Last week in Hannover, Germany, the CeBIT trade show ended with a police raid on the exhibit hall prompted by rampant claims of intellectual property theft. Nearly 200 cops searched 50 booths — about half of which belonged to Chinese vendors, with 12 from Taiwan and nine from Germany. Almost 70?devices were confiscated by the authorities, who said the raid was just the continuation of a trend at the annual show.
Is this sort of thing going to become the norm at industry trade shows? It makes you wonder. …

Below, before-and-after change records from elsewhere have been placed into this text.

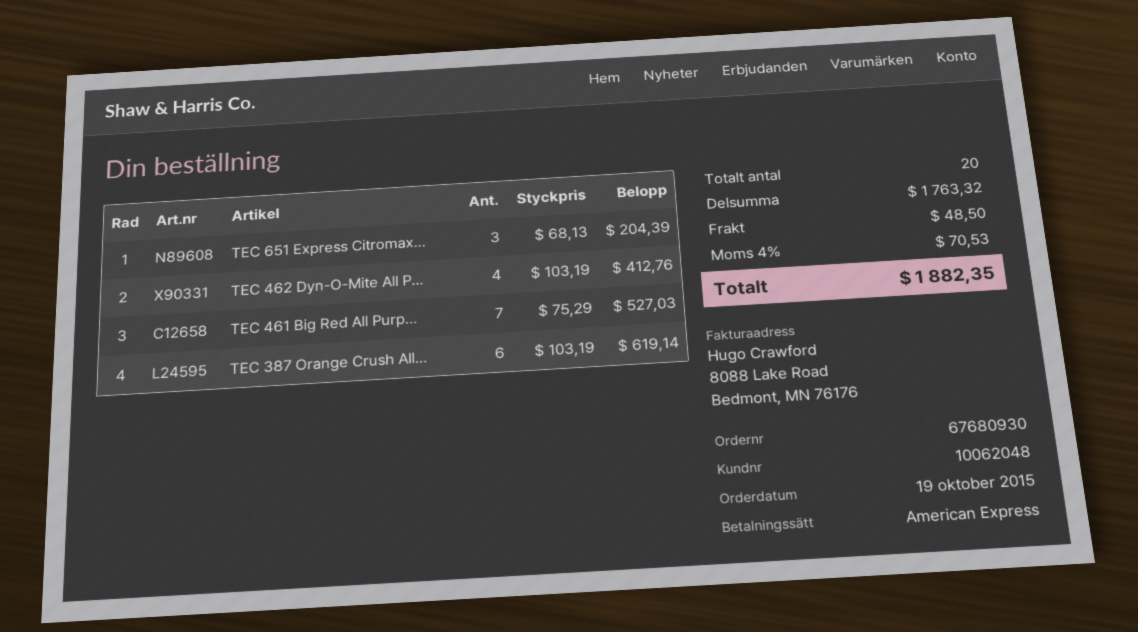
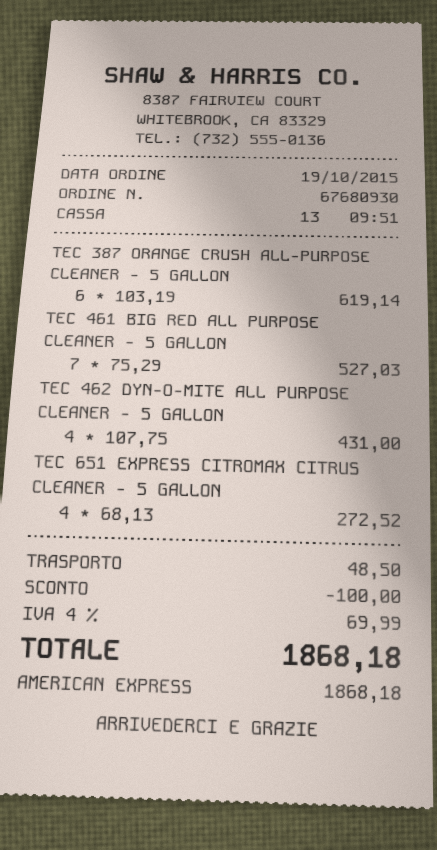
TEC 651 Express Citromax...: 3 x 68.13 = 204.39 -> 4 x 68.13 = 272.52
TEC 462 Dyn-O-Mite All P...: 4 x 103.19 = 412.76 -> 4 x 107.75 = 431.00
discount: none -> 100.00
tax: 4% = 70.53 -> 4% = 69.99
total: 1882.35 -> 1868.18

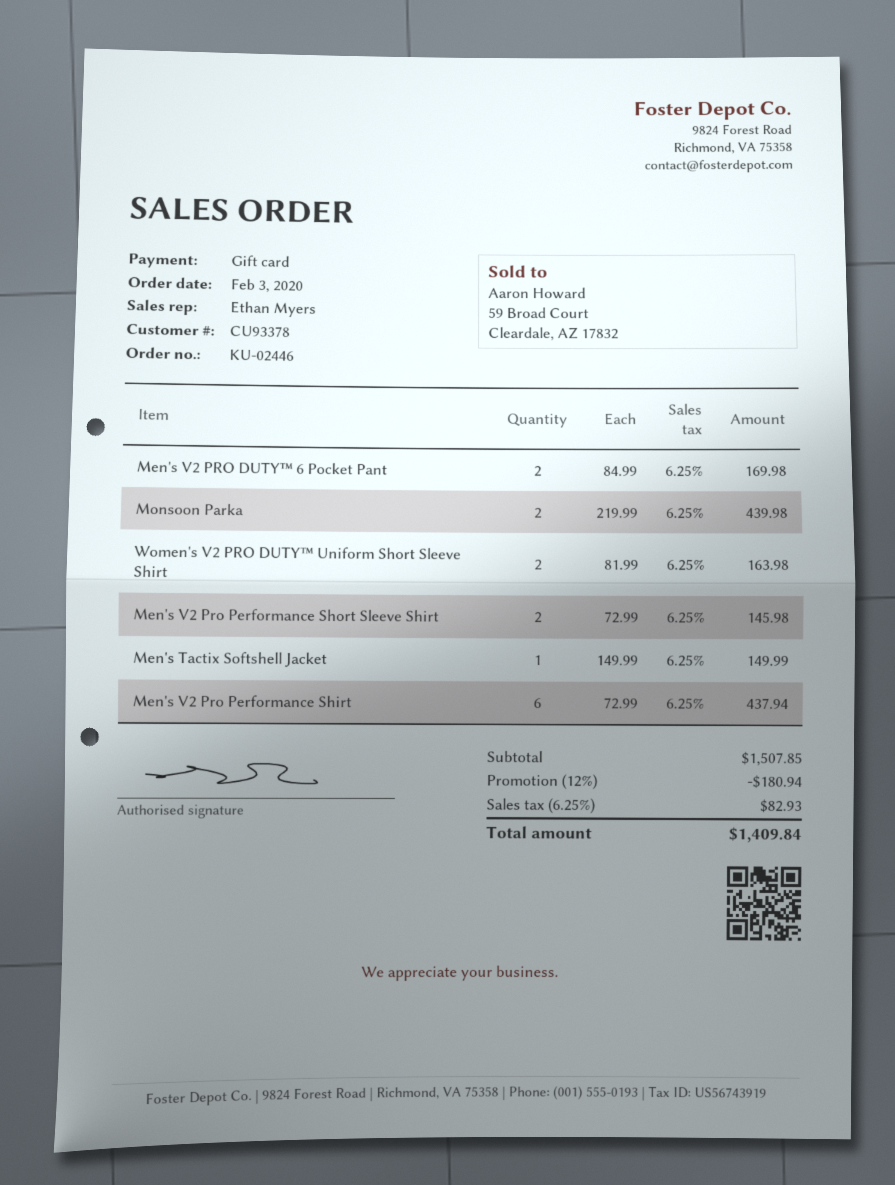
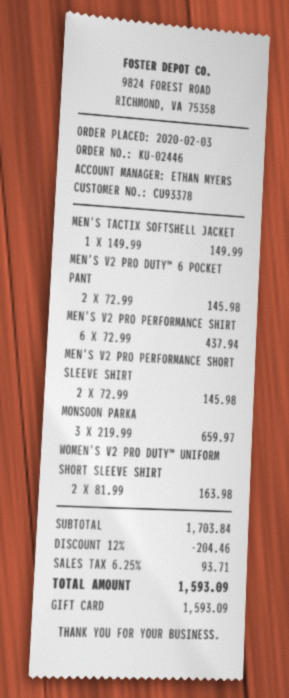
Men's V2 PRO DUTY™ 6 Pocket Pant: 2 x 84.99 = 169.98 -> 2 x 72.99 = 145.98
Monsoon Parka: 2 x 219.99 = 439.98 -> 3 x 219.99 = 659.97
subtotal: 1507.85 -> 1703.84
discount: 12% = 180.94 -> 12% = 204.46
tax: 6.25% = 82.93 -> 6.25% = 93.71
total: 1409.84 -> 1593.09

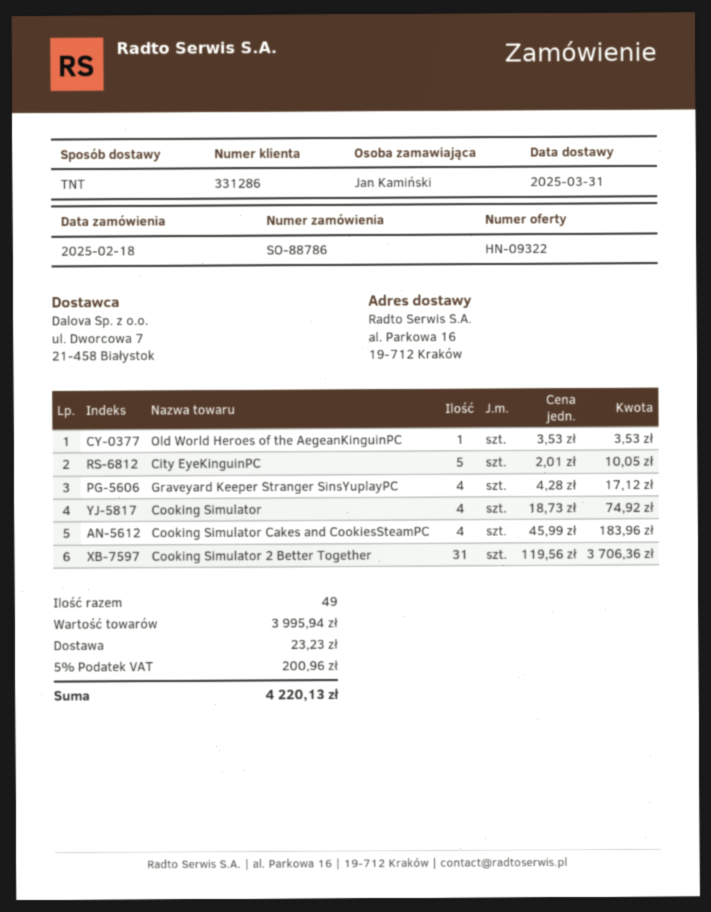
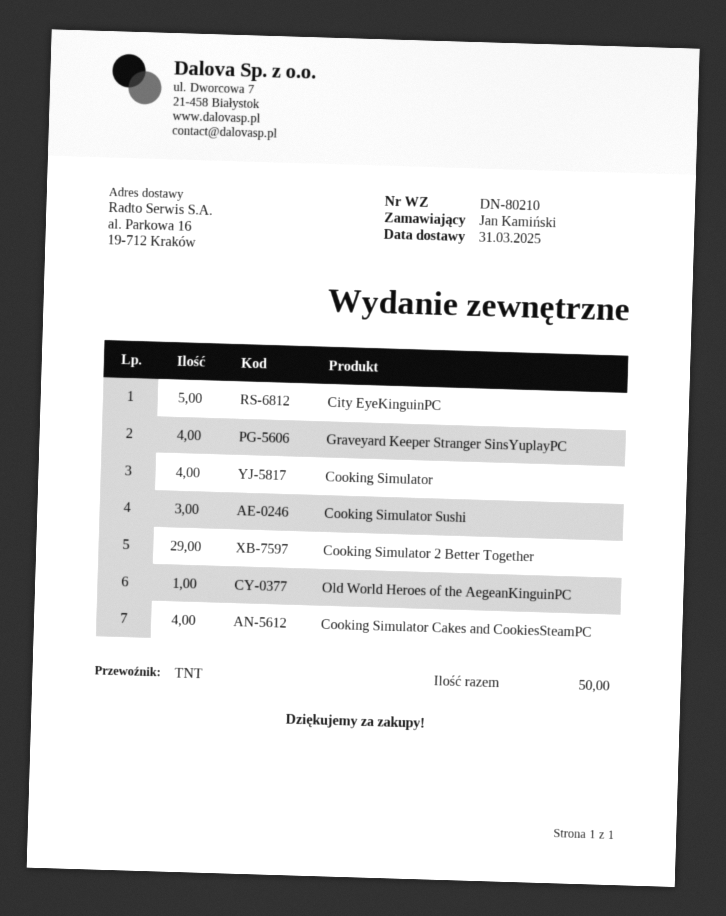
Cooking Simulator 2 Better Together: 31 -> 29
Cooking Simulator Sushi: none -> 3
total quantity: 49 -> 50

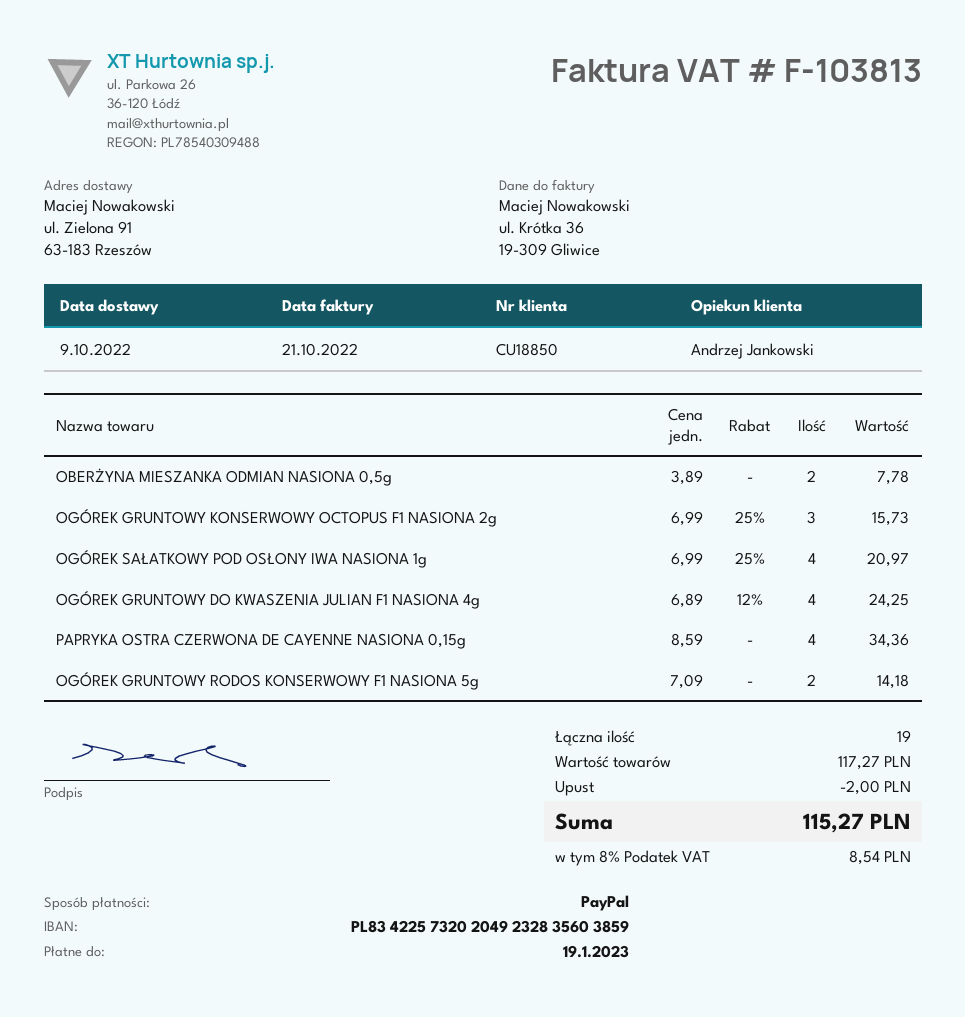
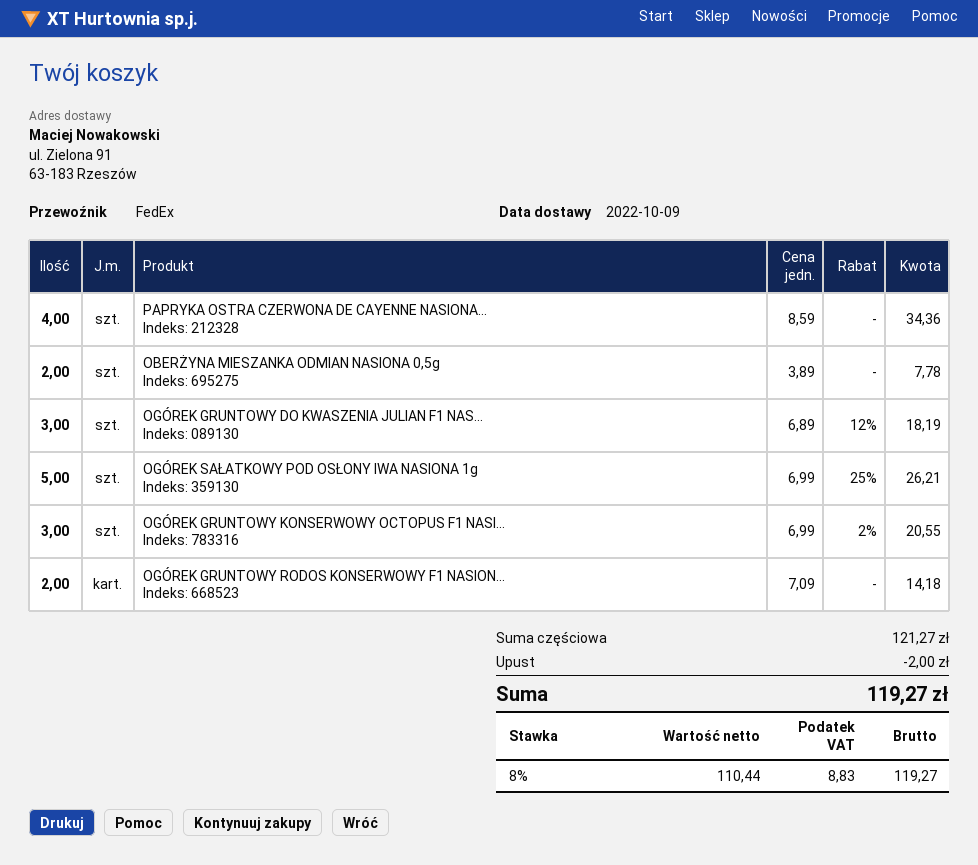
OGÓREK GRUNTOWY KONSERWOWY OCTOPUS F1 NASIONA 2g: 3 x 6.99 - 25% = 15.73 -> 3 x 6.99 - 2% = 20.55
OGÓREK SAŁATKOWY POD OSŁONY IWA NASIONA 1g: 4 x 6.99 - 25% = 20.97 -> 5 x 6.99 - 25% = 26.21
OGÓREK GRUNTOWY DO KWASZENIA JULIAN F1 NASIONA 4g: 4 x 6.89 - 12% = 24.25 -> 3 x 6.89 - 12% = 18.19
subtotal: 117.27 -> 121.27
tax: 8% = 8.54 -> 8% = 8.83
total: 115.27 -> 119.27

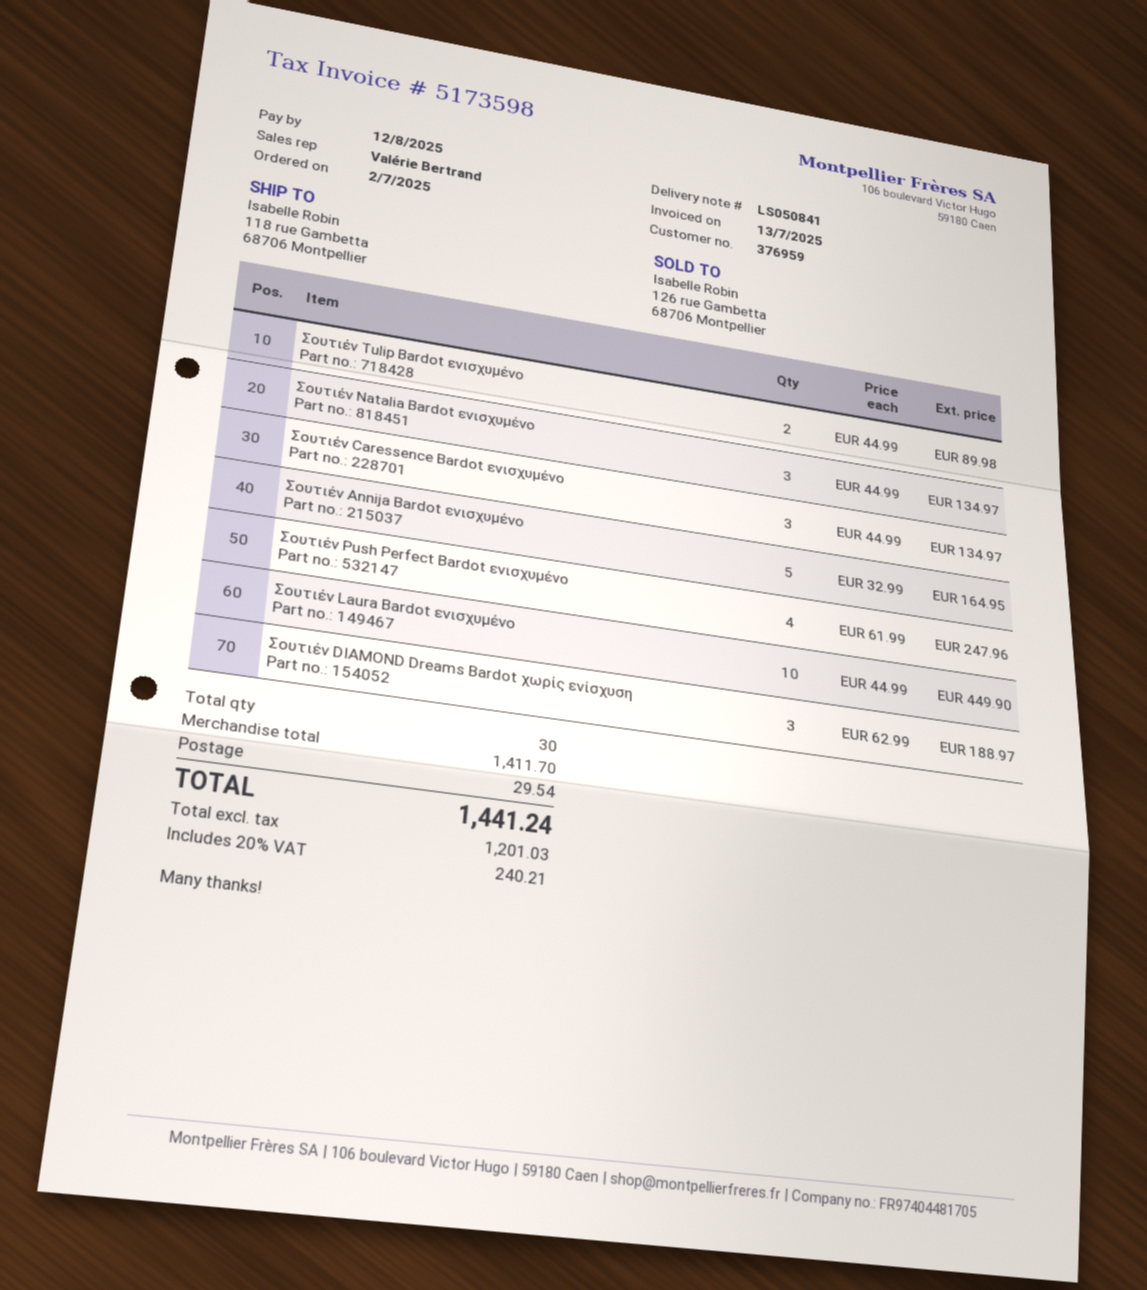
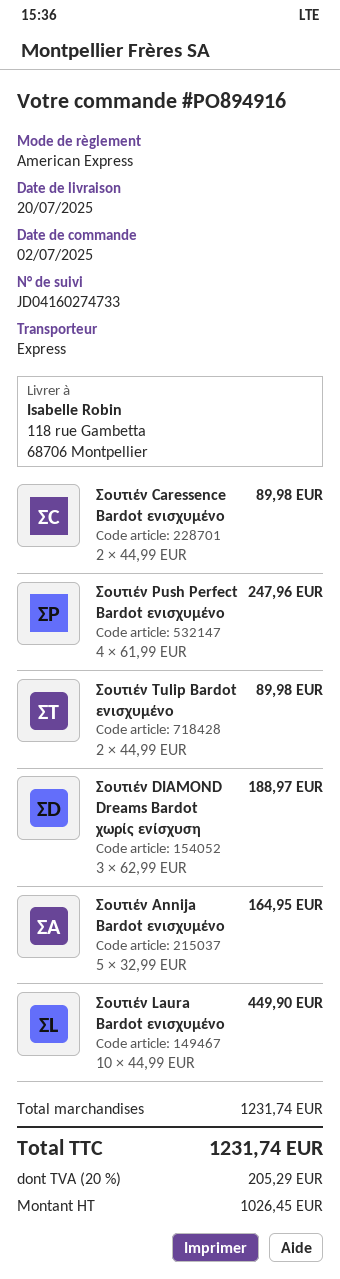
Σουτιέν Natalia Bardot ενισχυμένο: 3 x 44.99 = 134.97 -> none
Σουτιέν Caressence Bardot ενισχυμένο: 3 x 44.99 = 134.97 -> 2 x 44.99 = 89.98
subtotal: 1411.70 -> 1231.74
shipping: 29.54 -> none
net: 1201.03 -> 1026.45
tax: 20% = 240.21 -> 20% = 205.29
total: 1441.24 -> 1231.74

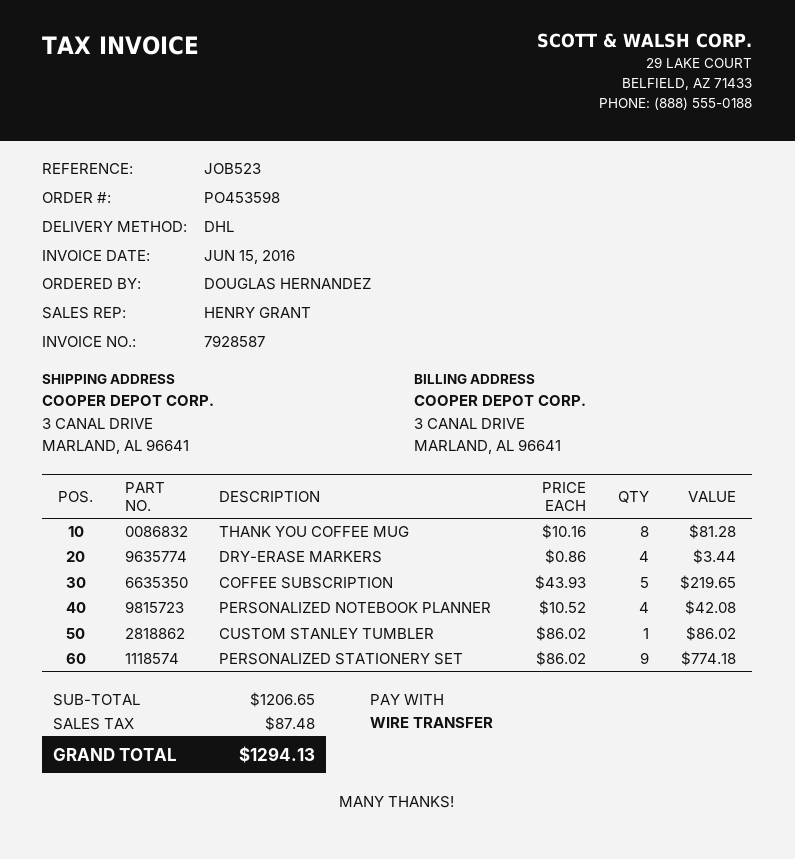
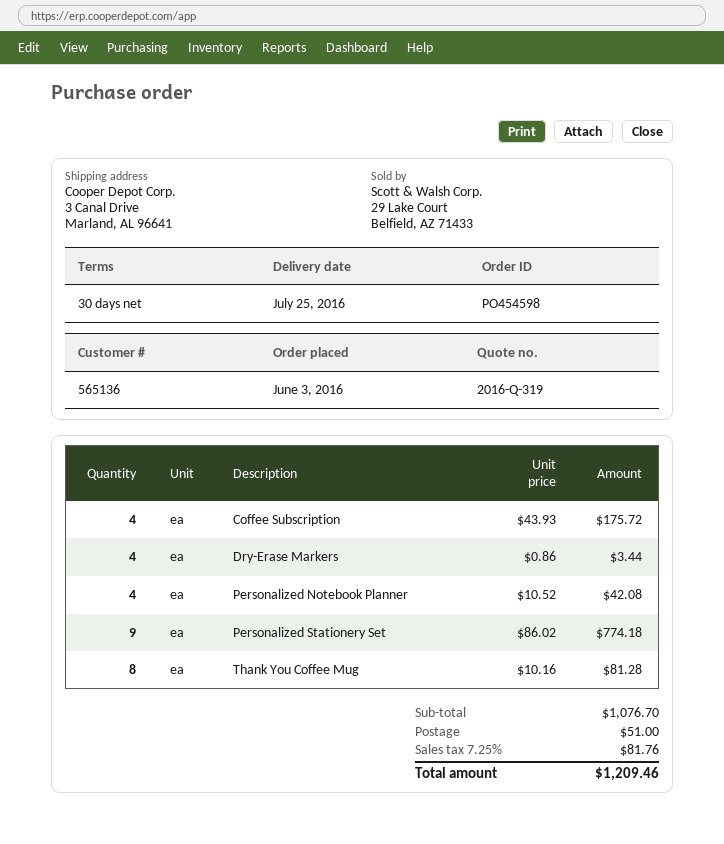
order number: PO453598 -> PO454598
COFFEE SUBSCRIPTION: 5 x 43.93 = 219.65 -> 4 x 43.93 = 175.72
CUSTOM STANLEY TUMBLER: 1 x 86.02 = 86.02 -> none
subtotal: 1206.65 -> 1076.70
shipping: none -> 51.00
tax: 87.48 -> 81.76
total: 1294.13 -> 1209.46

As the final day of XYZ World winds down, a SWAT team rappels from the ceiling to the show floor, cuffing booth magicians and yelling with guns drawn, “Put down the iPhone! Now!” Marketing execs clog the bathrooms, flushing chips and components down toilets, stuffing circuit boards down their pants. A stranger turns to you and asks nervously, “Could you hold my tote bag for a minute?” Specially trained dogs sniff around the breath mint dish for unoriginal technology and copycat designs.
Instead of catching their flights home, exhibitors sit it out in a jail cell downtown; clad in khakis and name badges, they trade their sad tales: “What are you in for?” “Integrating VoIP into a GPS mapping app — well, that and arson. How ‘bout you?” “Battery. We copied someone else's handset battery design.”
Face it: No matter how “aggressive” the product marketing manager claims to be, he's not going to last a day in general population. Must it come to this? Whatever happened to just suing someone and waiting a few years for a settlement check?